Designer Notes

When I first started out on this game, I had a number of ideas I wanted it to contain.

The first aspect was a variation of the _Nine Billion Names of God,_ as a way to get people to cosplay as cultists and try out different combinations of chants to see if anything came of that. I've been play testing for several dozen hours though now and so far nothing. Maybe after a wider release?

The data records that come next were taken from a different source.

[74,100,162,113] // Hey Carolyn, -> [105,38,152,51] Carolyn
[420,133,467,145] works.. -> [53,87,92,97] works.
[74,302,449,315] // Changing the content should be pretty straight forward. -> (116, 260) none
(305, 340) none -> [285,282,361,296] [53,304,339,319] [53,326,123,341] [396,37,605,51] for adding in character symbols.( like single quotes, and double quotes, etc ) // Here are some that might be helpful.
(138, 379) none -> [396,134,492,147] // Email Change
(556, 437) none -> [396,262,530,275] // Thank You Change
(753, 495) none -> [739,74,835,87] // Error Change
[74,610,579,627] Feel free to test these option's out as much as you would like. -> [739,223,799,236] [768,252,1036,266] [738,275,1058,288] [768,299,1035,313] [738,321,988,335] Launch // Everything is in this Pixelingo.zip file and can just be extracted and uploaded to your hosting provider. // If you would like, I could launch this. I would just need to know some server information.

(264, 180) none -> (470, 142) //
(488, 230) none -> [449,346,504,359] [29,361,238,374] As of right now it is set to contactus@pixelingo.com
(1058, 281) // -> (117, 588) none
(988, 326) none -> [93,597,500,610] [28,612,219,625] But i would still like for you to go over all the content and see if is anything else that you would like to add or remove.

Secondly I wanted to try and make a game that has knowledge as your primary skill. Knowledge is a part of being good in many different games, but too often I feel like it is A) too small a part of being good or B) the knowledge is too rote and regular. As an example of A), in CounterStrike you want knowledge of the map and generalized tactics, but far more important is being able to reliably headshot someone in less than .3 seconds. Or to put it another way, if you think of being good at the game as a combination of skill curves, dumping time and energy into the game-knowledge curve will only take you so far, and the that curve's effectiveness caps out very early. Dumping time and energy into getting good at headshots is a much more long term and rewarding path, and has a much higher ceiling in how far it will take you and how much you can improve at the skill. Starcraft has a similar problem, where strategy is helpful, but ultimately it is far less important than being able to juggle 5 tasks at once and split marines like a machine. As an example of B), I would say chess, where you need a large knowledge base to succeed. However, at least in my eyes the knowledge is mostly uninteresting in that it is repetitive and sort of gruel like. There isn't any distinguishing characteristics or bumpiness or flavor to it, it is just endless configurations of the same basic pieces and mechanics.

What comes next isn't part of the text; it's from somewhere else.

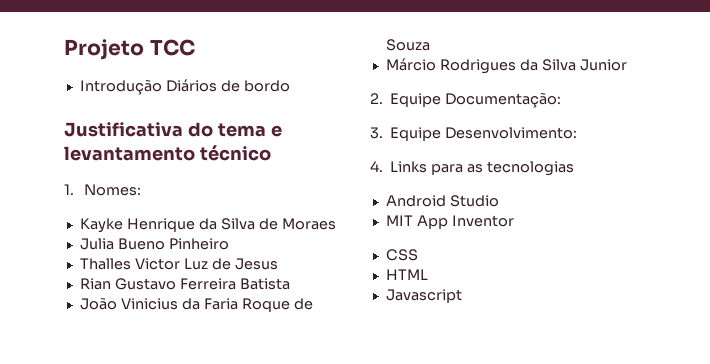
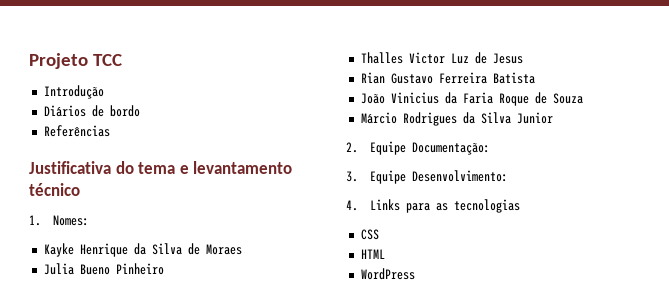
(162, 87) none -> (104, 92) //
(290, 86) none -> [43,125,110,137] // Referências
[385,195,499,207] [385,215,514,229] // Android Studio // MIT App Inventor -> (521, 206) none
[385,289,462,303] Javascript -> [360,268,415,280] WordPress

Much closer to my goal is a game like Dominions 4, which relies heavily on knowledge and is a partial inspiration for my design. In Dominions, there are a huge number and type of moving parts, and knowing the thousands of spells and how they interact is crucial to playing well. I like how Dominions captures the dynamic of Glen Cook's Black Company books, where you have the Taken (century's old wizards), and one of the reasons that they are so scary is not necessarily that they are so powerful, but rather because they have just seen everything before. New spell or attack or tactic? Oh yes, I remember that from 250 years ago at the battle of so and so. A pro player in Dominions can do that, and can put together/counter some really powerful and obscure combinations. The downside to Dominions of course is the time investment needed. It takes hours to competently do one turn, and if you can invest hours more on top of that all the better. It makes the game impractical to play for people who have anything else going on in their lives, and leads to emotional roller-coaster since you have to invest so much into a game. So I wanted to keep the positive aspects of Dominions, but speed it up and get rid of the time-investment problems. Also I wanted to avoid the endless drama around Non-Agression-Pacts and how long they should last for. :)

I'm not sure I've succeeded in this goal. I feel like in the end Chant Savant comes down to a more complex version of rock-paper-scissors, where for a given "rock" you need to be able to give the equivalent "paper" in quick order. To a certain extent this is a limit of the input methods. You could make the game more complex, and meaningful terrain and positioning and control, but this would require something more than pure voice control.